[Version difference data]
_ _ _ _ _ _ _
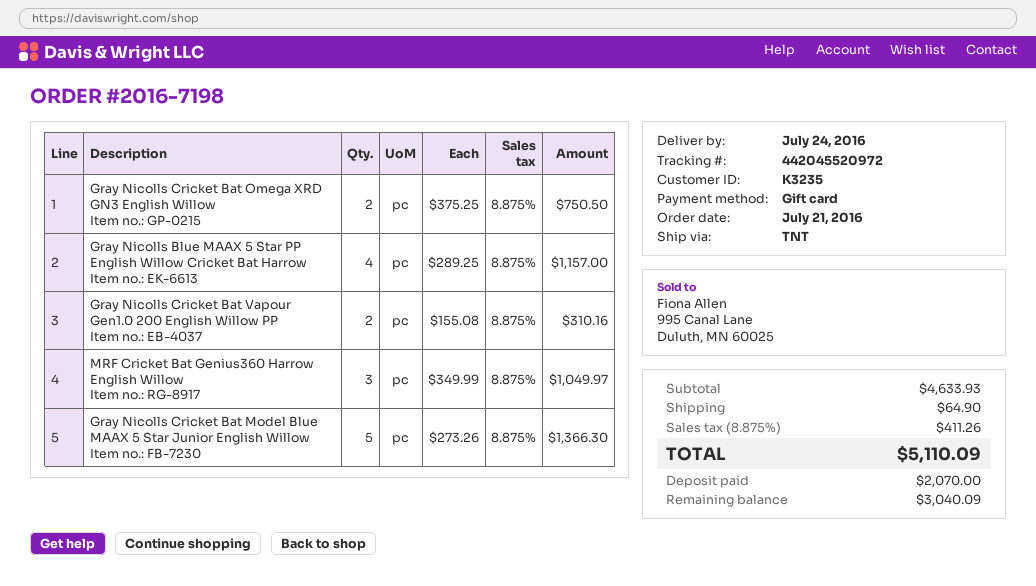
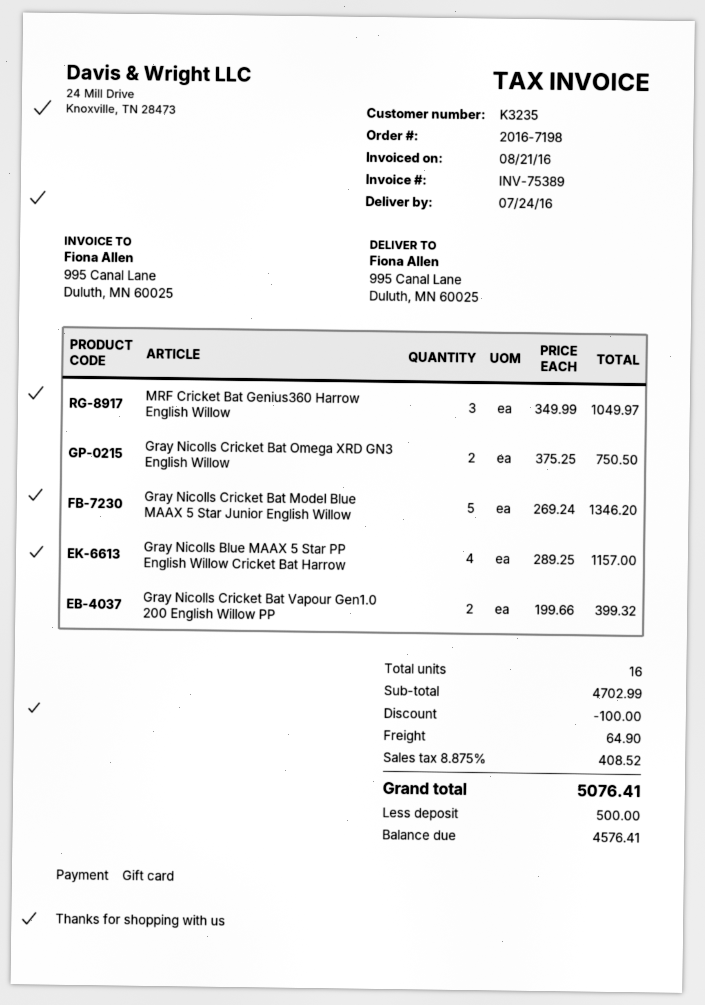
Gray Nicolls Cricket Bat Vapour Gen1.0 200 English Willow PP: 2 x 155.08 = 310.16 -> 2 x 199.66 = 399.32
Gray Nicolls Cricket Bat Model Blue MAAX 5 Star Junior English Willow: 5 x 273.26 = 1366.30 -> 5 x 269.24 = 1346.20
subtotal: 4633.93 -> 4702.99
discount: none -> 100.00
tax: 8.875% = 411.26 -> 8.875% = 408.52
total: 5110.09 -> 5076.41
deposit: 2070.00 -> 500.00
balance: 3040.09 -> 4576.41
_ _ _ _ _ _ _
_YOUR TASK_
Find the lines above holding the word "English" and show them.

_EXERCISE RESPONSE_
Gray Nicolls Cricket Bat Vapour Gen1.0 200 English Willow PP: 2 x 155.08 = 310.16 -> 2 x 199.66 = 399.32
Gray Nicolls Cricket Bat Model Blue MAAX 5 Star Junior English Willow: 5 x 273.26 = 1366.30 -> 5 x 269.24 = 1346.20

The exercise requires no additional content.